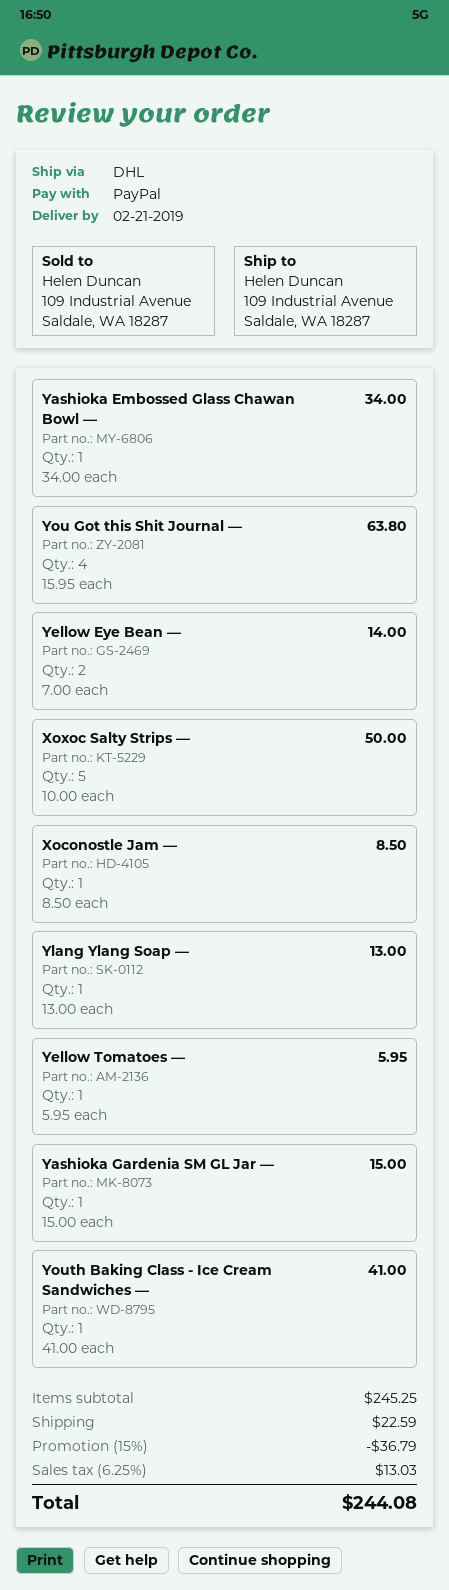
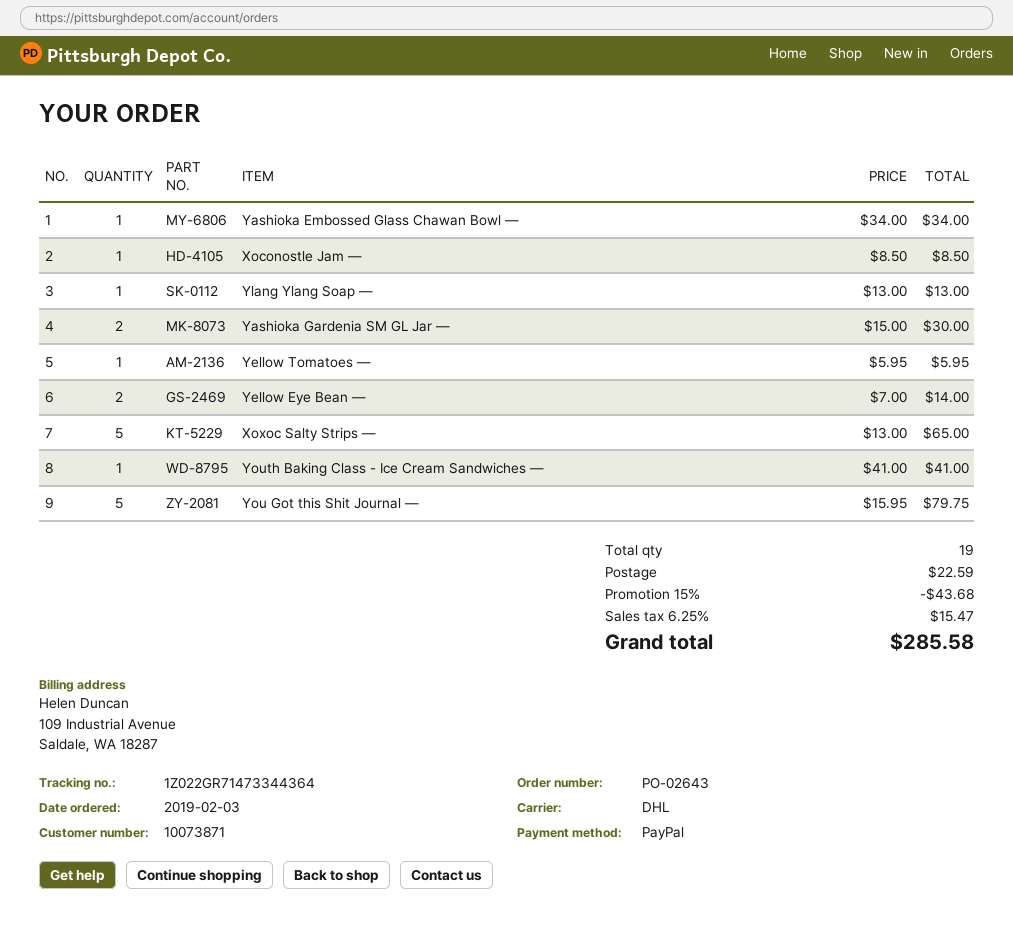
You Got this Shit Journal —: 4 x 15.95 = 63.80 -> 5 x 15.95 = 79.75
Xoxoc Salty Strips —: 5 x 10.00 = 50.00 -> 5 x 13.00 = 65.00
Yashioka Gardenia SM GL Jar —: 1 x 15.00 = 15.00 -> 2 x 15.00 = 30.00
discount: 15% = 36.79 -> 15% = 43.68
tax: 6.25% = 13.03 -> 6.25% = 15.47
total: 244.08 -> 285.58

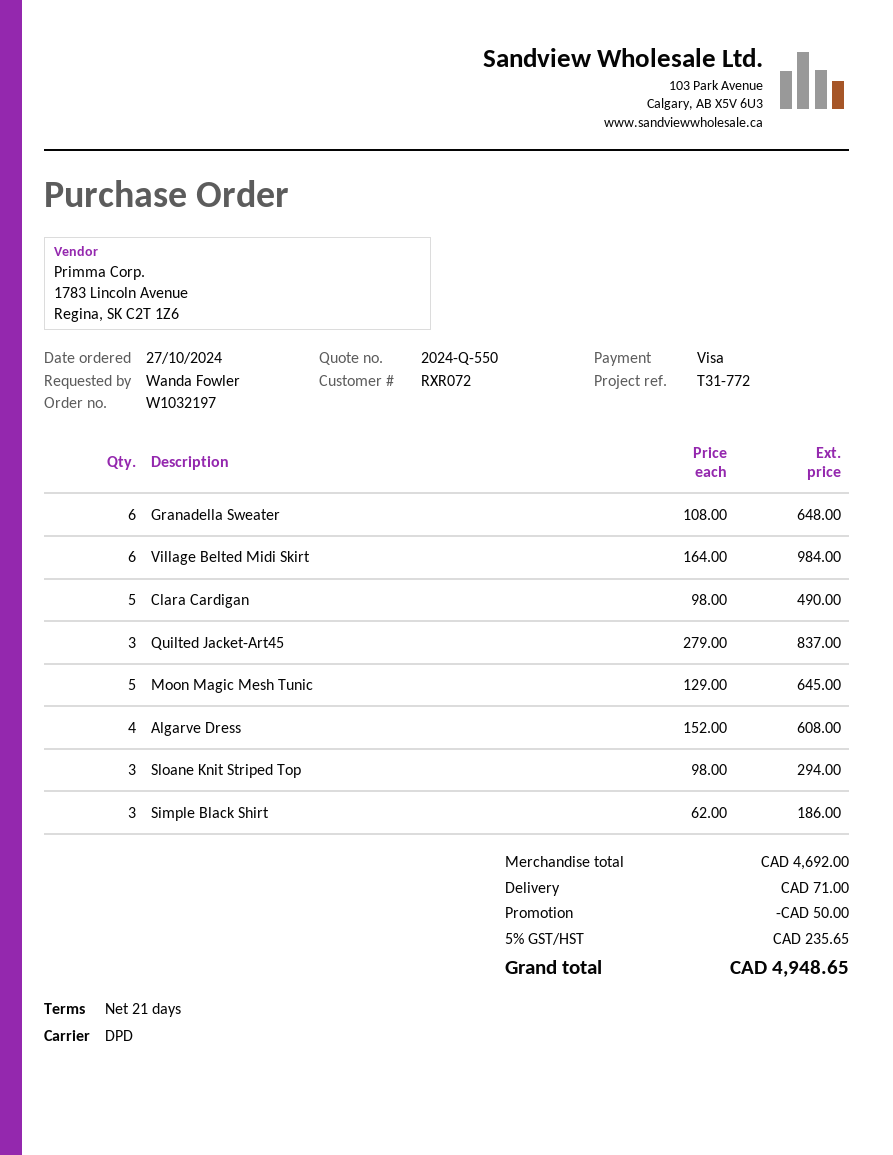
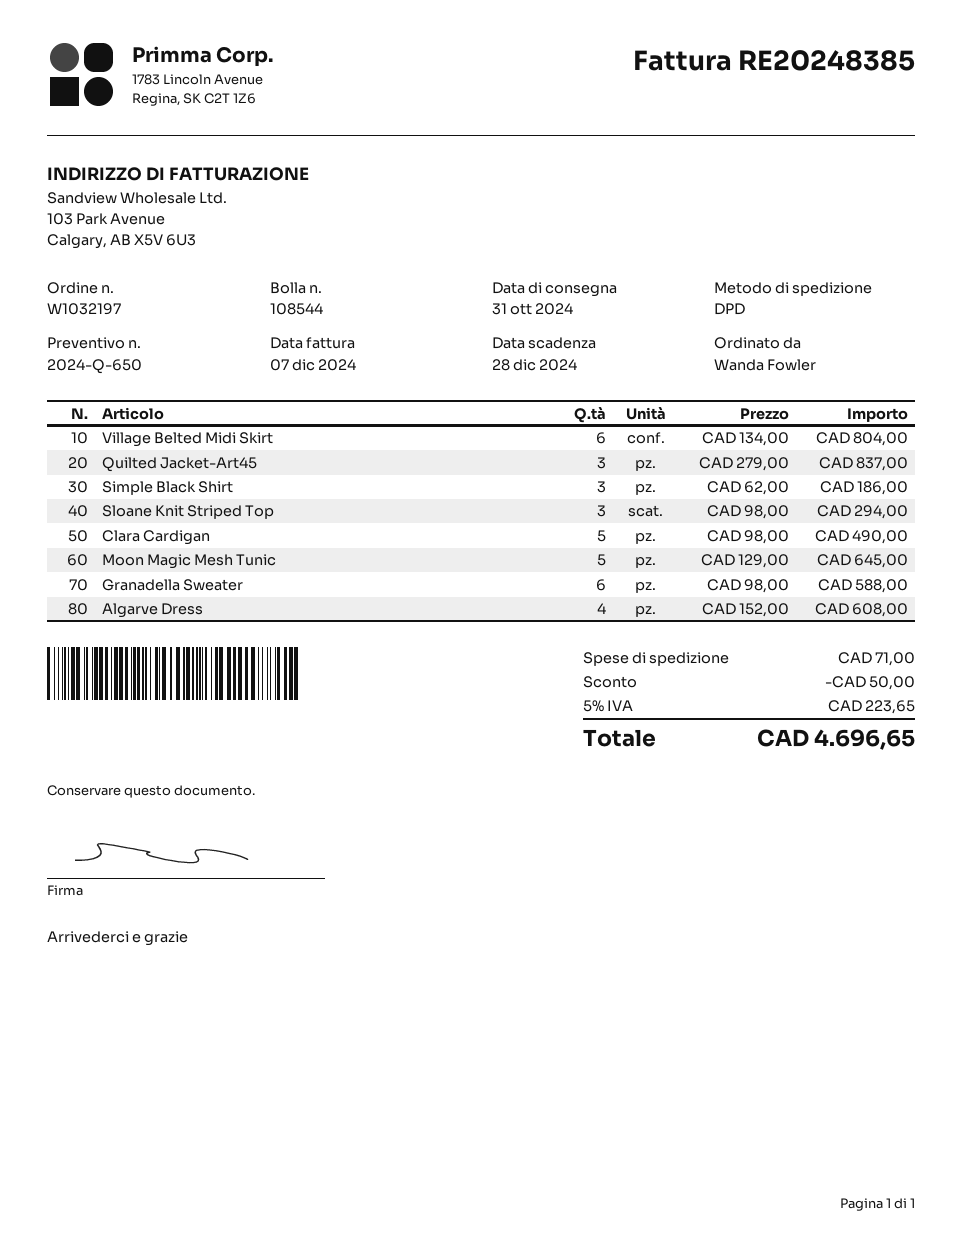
quote number: 2024-Q-550 -> 2024-Q-650
Granadella Sweater: 6 x 108.00 = 648.00 -> 6 x 98.00 = 588.00
Village Belted Midi Skirt: 6 x 164.00 = 984.00 -> 6 x 134.00 = 804.00
tax: 5% = 235.65 -> 5% = 223.65
total: 4948.65 -> 4696.65

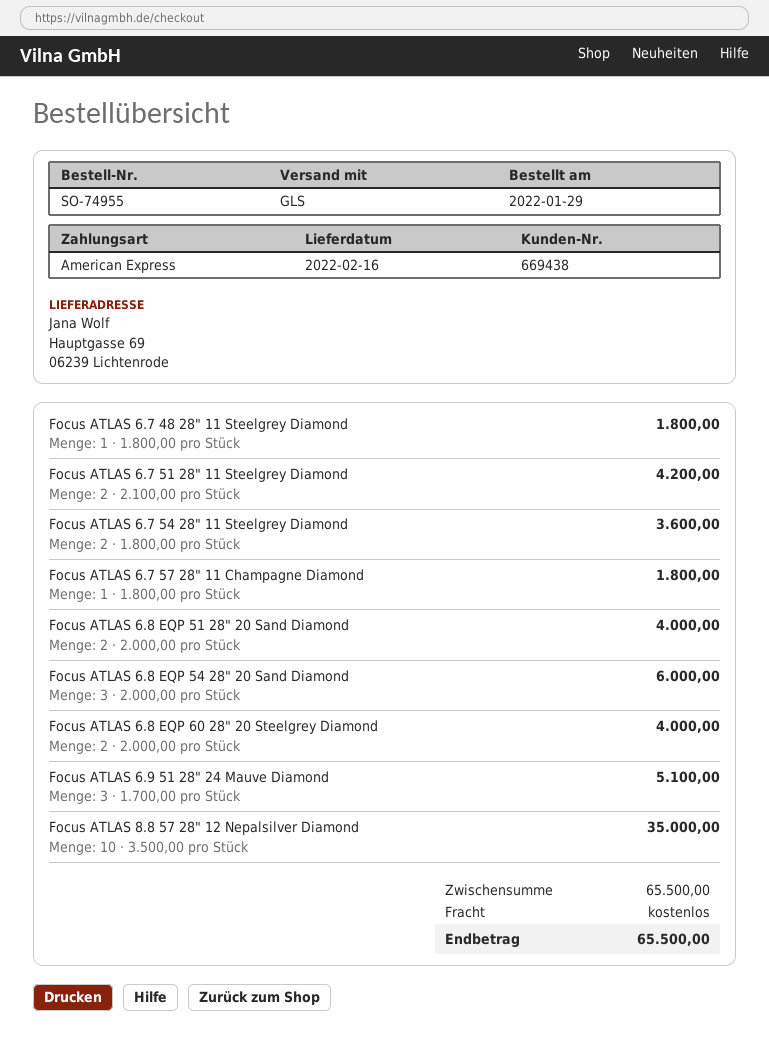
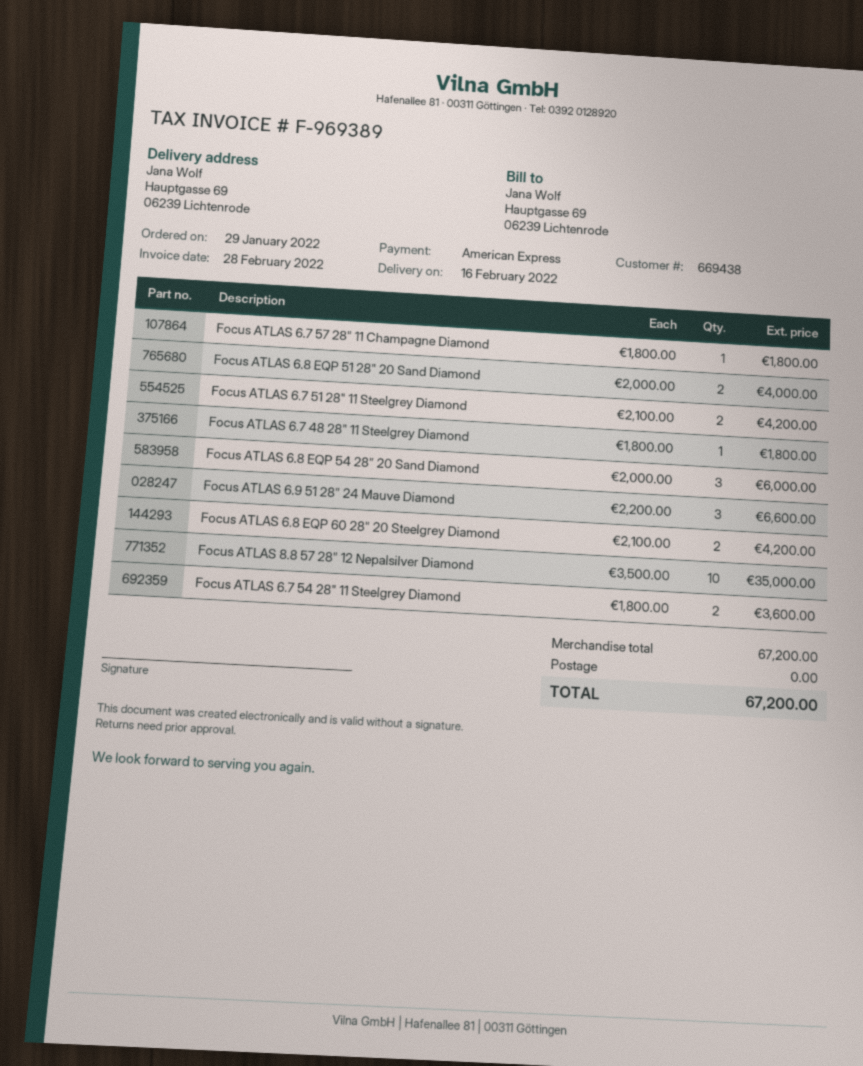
Focus ATLAS 6.8 EQP 60 28" 20 Steelgrey Diamond: 2 x 2000.00 = 4000.00 -> 2 x 2100.00 = 4200.00
Focus ATLAS 6.9 51 28" 24 Mauve Diamond: 3 x 1700.00 = 5100.00 -> 3 x 2200.00 = 6600.00
subtotal: 65500.00 -> 67200.00
total: 65500.00 -> 67200.00

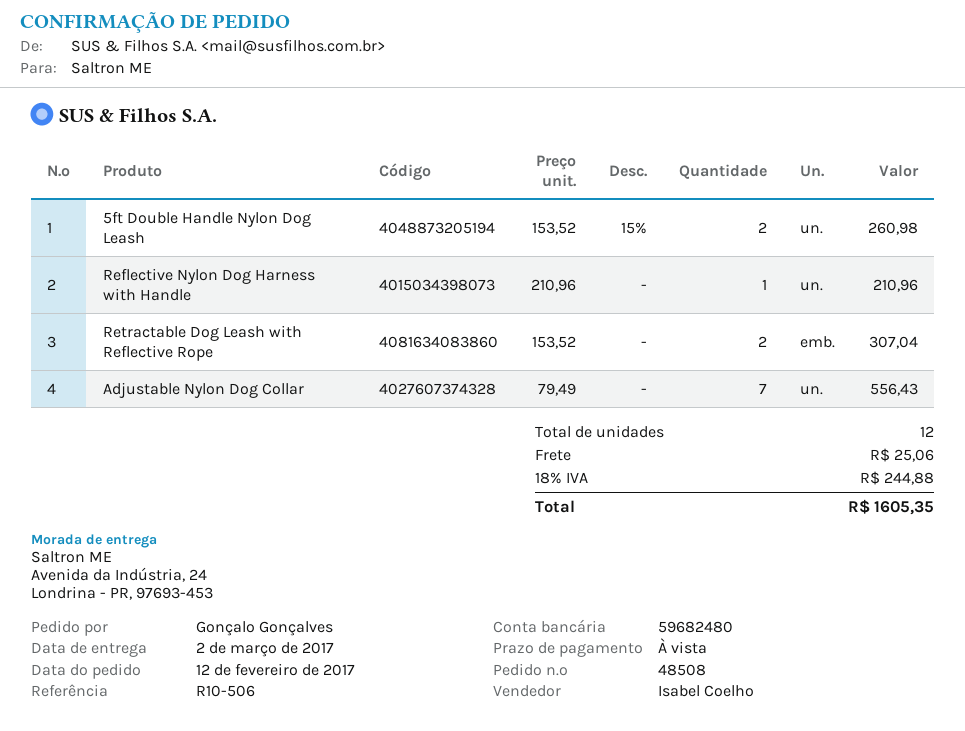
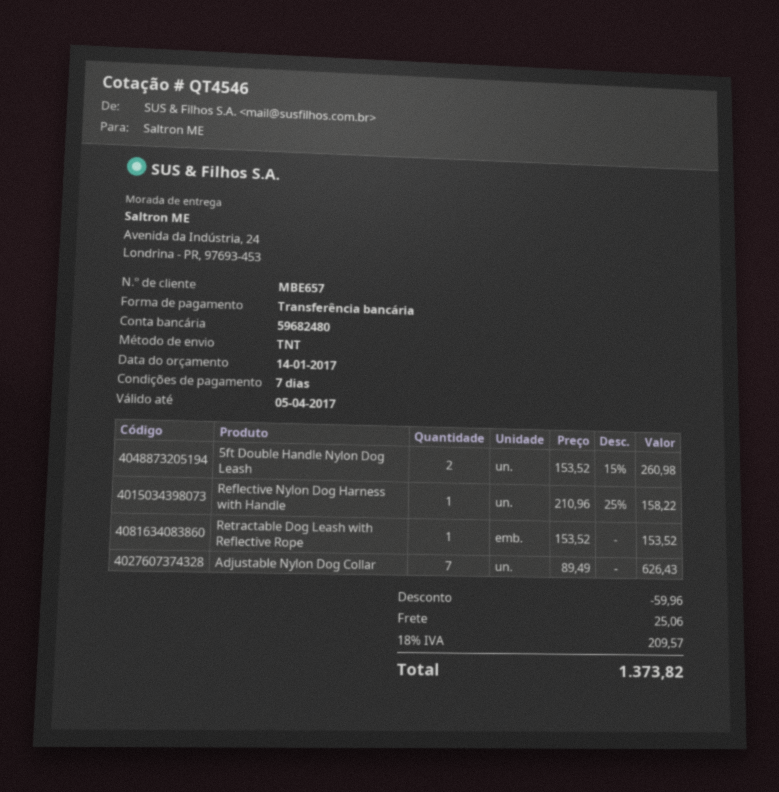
payment terms: on receipt -> 7 days
Reflective Nylon Dog Harness with Handle: 1 x 210.96 = 210.96 -> 1 x 210.96 - 25% = 158.22
Retractable Dog Leash with Reflective Rope: 2 x 153.52 = 307.04 -> 1 x 153.52 = 153.52
Adjustable Nylon Dog Collar: 7 x 79.49 = 556.43 -> 7 x 89.49 = 626.43
discount: none -> 59.96
tax: 18% = 244.88 -> 18% = 209.57
total: 1605.35 -> 1373.82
======
REQUIREMENT -> From the lines above, copy those that contain the word "ATLAS".

ANSWER TO THE EXERCISE ->
Focus ATLAS 6.8 EQP 60 28" 20 Steelgrey Diamond: 2 x 2000.00 = 4000.00 -> 2 x 2100.00 = 4200.00
Focus ATLAS 6.9 51 28" 24 Mauve Diamond: 3 x 1700.00 = 5100.00 -> 3 x 2200.00 = 6600.00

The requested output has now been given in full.